(Edit difference data)

*** Block opens ***

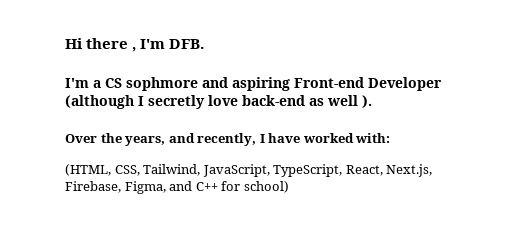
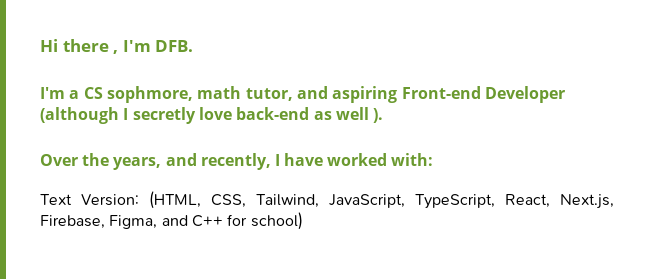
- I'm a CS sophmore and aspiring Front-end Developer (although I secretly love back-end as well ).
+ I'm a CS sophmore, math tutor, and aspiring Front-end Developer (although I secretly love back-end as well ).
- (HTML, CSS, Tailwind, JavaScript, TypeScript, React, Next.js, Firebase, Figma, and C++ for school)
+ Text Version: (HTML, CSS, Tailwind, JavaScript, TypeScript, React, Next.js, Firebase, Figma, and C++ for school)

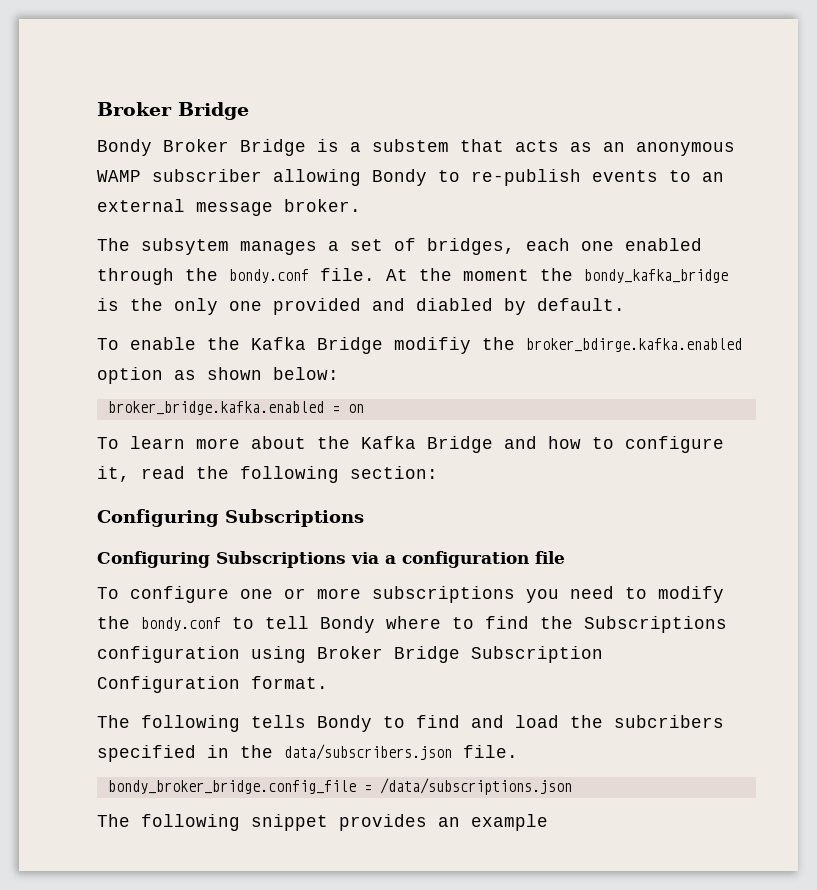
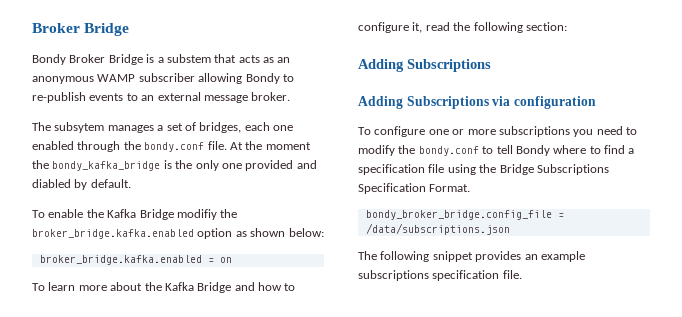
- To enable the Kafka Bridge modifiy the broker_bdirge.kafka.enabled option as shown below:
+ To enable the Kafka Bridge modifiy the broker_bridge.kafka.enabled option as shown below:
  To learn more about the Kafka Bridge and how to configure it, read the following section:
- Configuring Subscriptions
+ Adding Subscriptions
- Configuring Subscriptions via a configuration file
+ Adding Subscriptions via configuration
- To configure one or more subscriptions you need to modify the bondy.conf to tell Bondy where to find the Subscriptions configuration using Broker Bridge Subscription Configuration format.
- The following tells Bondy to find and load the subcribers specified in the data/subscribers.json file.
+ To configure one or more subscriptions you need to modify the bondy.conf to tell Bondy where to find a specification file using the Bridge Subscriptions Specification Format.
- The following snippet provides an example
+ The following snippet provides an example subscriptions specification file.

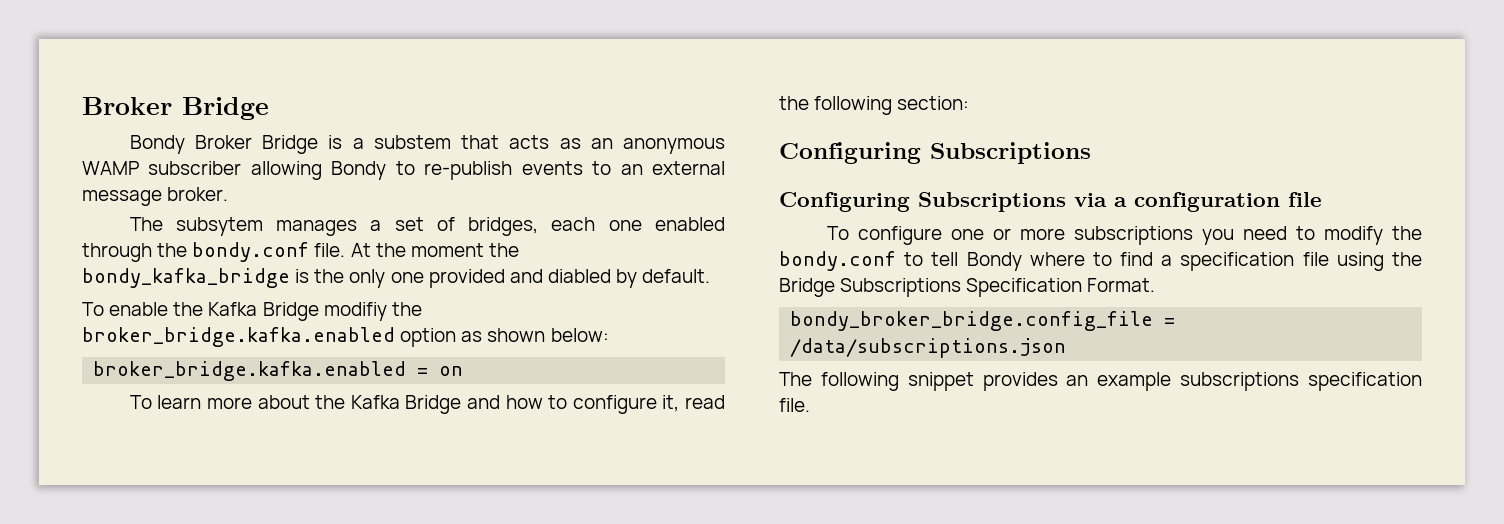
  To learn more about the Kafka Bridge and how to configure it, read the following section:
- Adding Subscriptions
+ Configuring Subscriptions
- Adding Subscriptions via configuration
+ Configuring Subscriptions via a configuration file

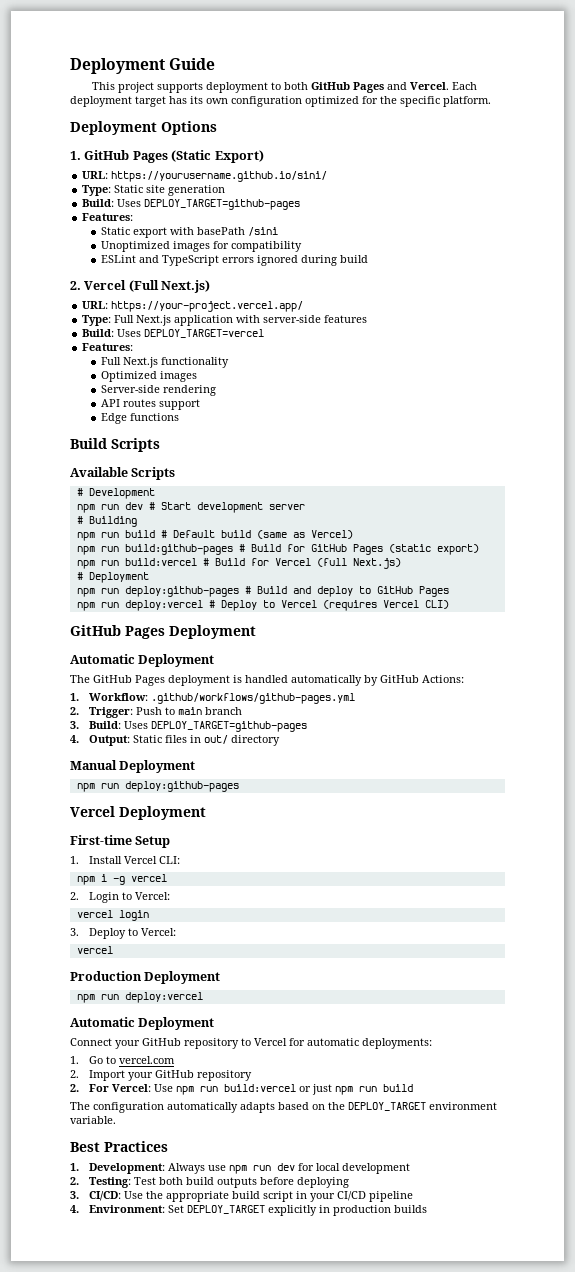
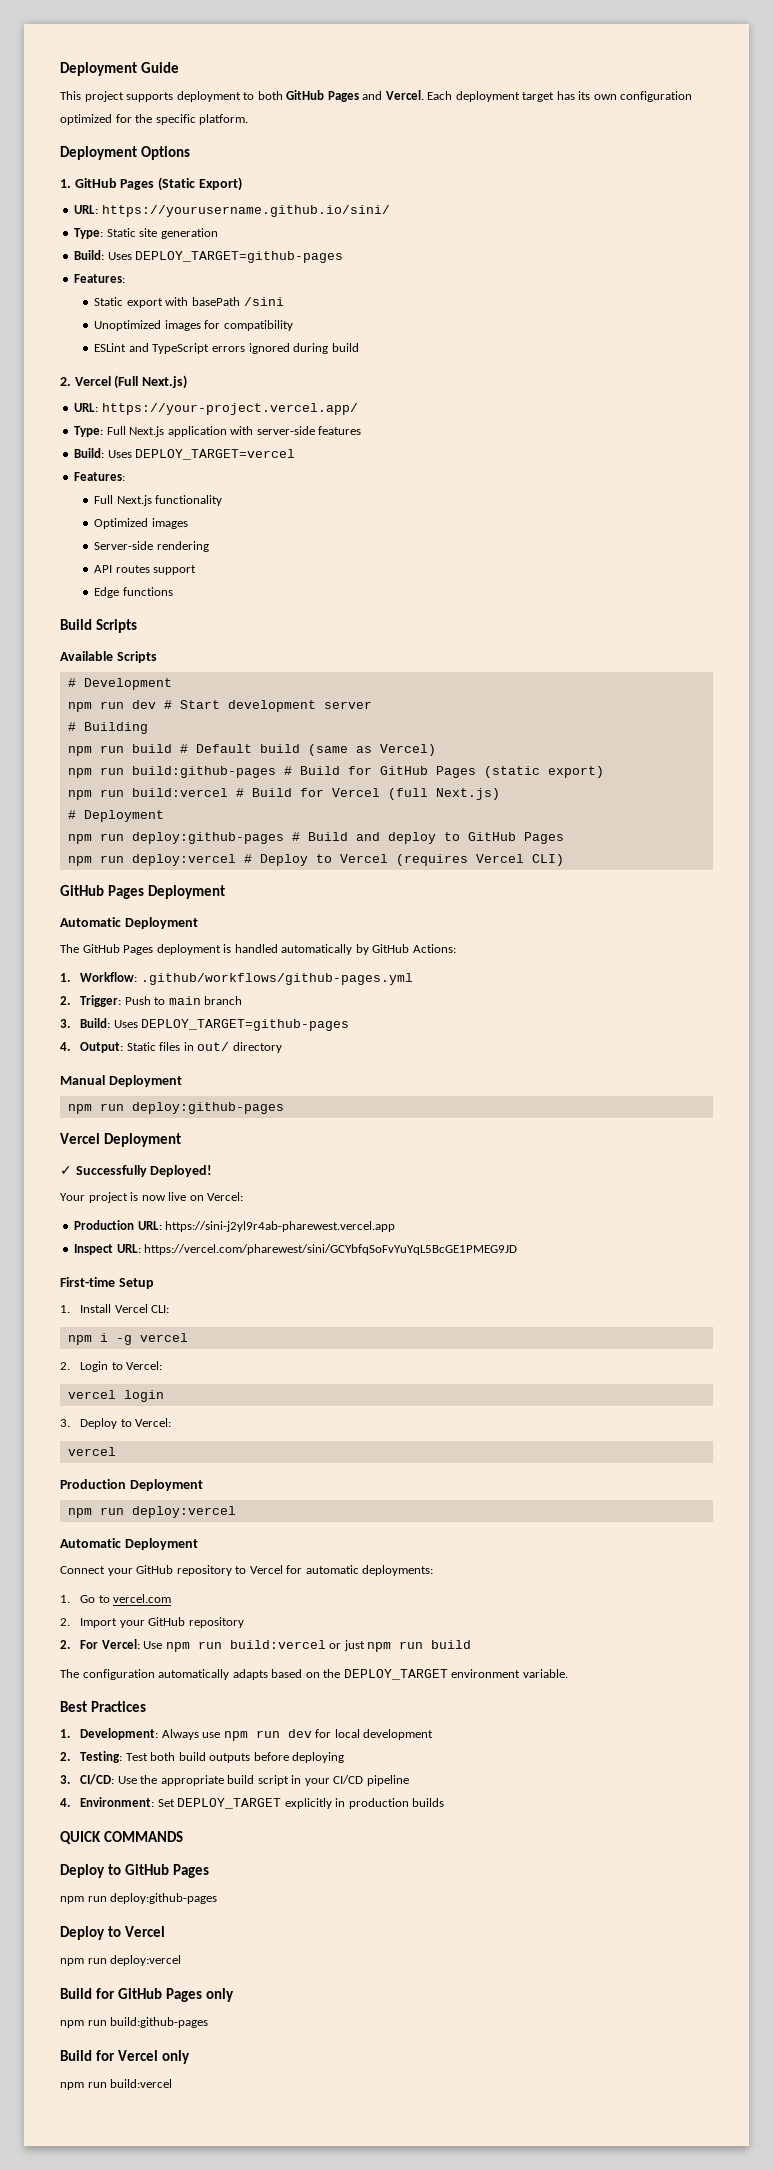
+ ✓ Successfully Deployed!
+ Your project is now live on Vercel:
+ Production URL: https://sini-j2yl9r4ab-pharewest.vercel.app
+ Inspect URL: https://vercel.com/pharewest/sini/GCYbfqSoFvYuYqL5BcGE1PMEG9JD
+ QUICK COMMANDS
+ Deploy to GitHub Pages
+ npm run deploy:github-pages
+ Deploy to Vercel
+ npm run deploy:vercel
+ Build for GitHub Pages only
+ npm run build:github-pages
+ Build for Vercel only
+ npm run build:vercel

*** Block closes ***

> Exercise brief
Above are the records. Copy every line in them holding "HTML".

> Solution for this problem
- (HTML, CSS, Tailwind, JavaScript, TypeScript, React, Next.js, Firebase, Figma, and C++ for school)
+ Text Version: (HTML, CSS, Tailwind, JavaScript, TypeScript, React, Next.js, Firebase, Figma, and C++ for school)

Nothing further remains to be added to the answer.